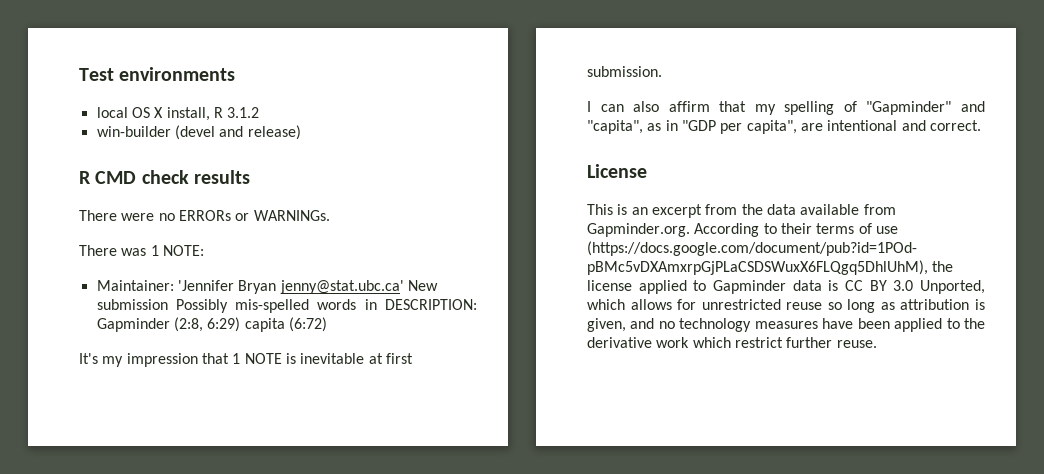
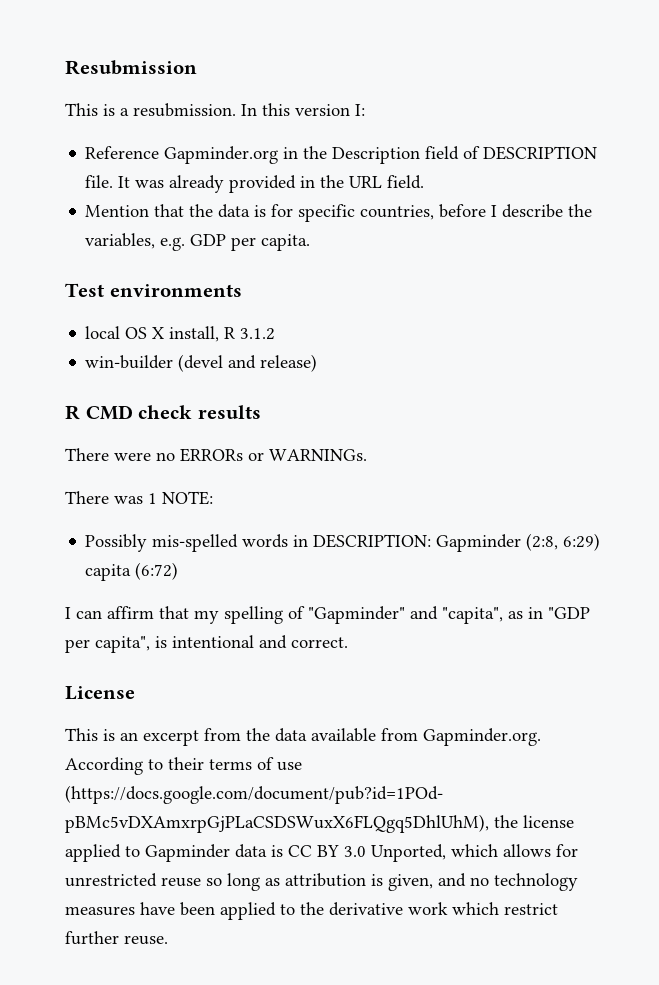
(79, 74) none -> [65,60,197,75] [65,103,365,117] [85,146,598,164] [85,175,425,193] [85,204,593,222] [85,233,311,251] Resubmission // This is a resubmission. In this version I: // Reference Gapminder.org in the Description field of DESCRIPTION file. It was already provided in the URL field. // Mention that the data is for specific countries, before I describe the variables, e.g. GDP per capita. //
[96,280,438,294] [96,299,168,310] Maintainer: 'Jennifer Bryan jenny@stat.ubc.ca' New submission -> (213, 498) none
[79,353,413,367] [587,66,662,77] // It's my impression that 1 NOTE is inevitable at first submission. -> (179, 571) none
[633,101,660,112] also -> (102, 614) none
[800,123,823,131] are -> [155,636,167,648] is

__________

### WORK TASK
Which lines of the material contain "none"? List them.

### RESULT FOR THIS EXERCISE
(79, 74) none -> [65,60,197,75] [65,103,365,117] [85,146,598,164] [85,175,425,193] [85,204,593,222] [85,233,311,251] Resubmission // This is a resubmission. In this version I: // Reference Gapminder.org in the Description field of DESCRIPTION file. It was already provided in the URL field. // Mention that the data is for specific countries, before I describe the variables, e.g. GDP per capita. //
[96,280,438,294] [96,299,168,310] Maintainer: 'Jennifer Bryan jenny@stat.ubc.ca' New submission -> (213, 498) none
[79,353,413,367] [587,66,662,77] // It's my impression that 1 NOTE is inevitable at first submission. -> (179, 571) none
[633,101,660,112] also -> (102, 614) none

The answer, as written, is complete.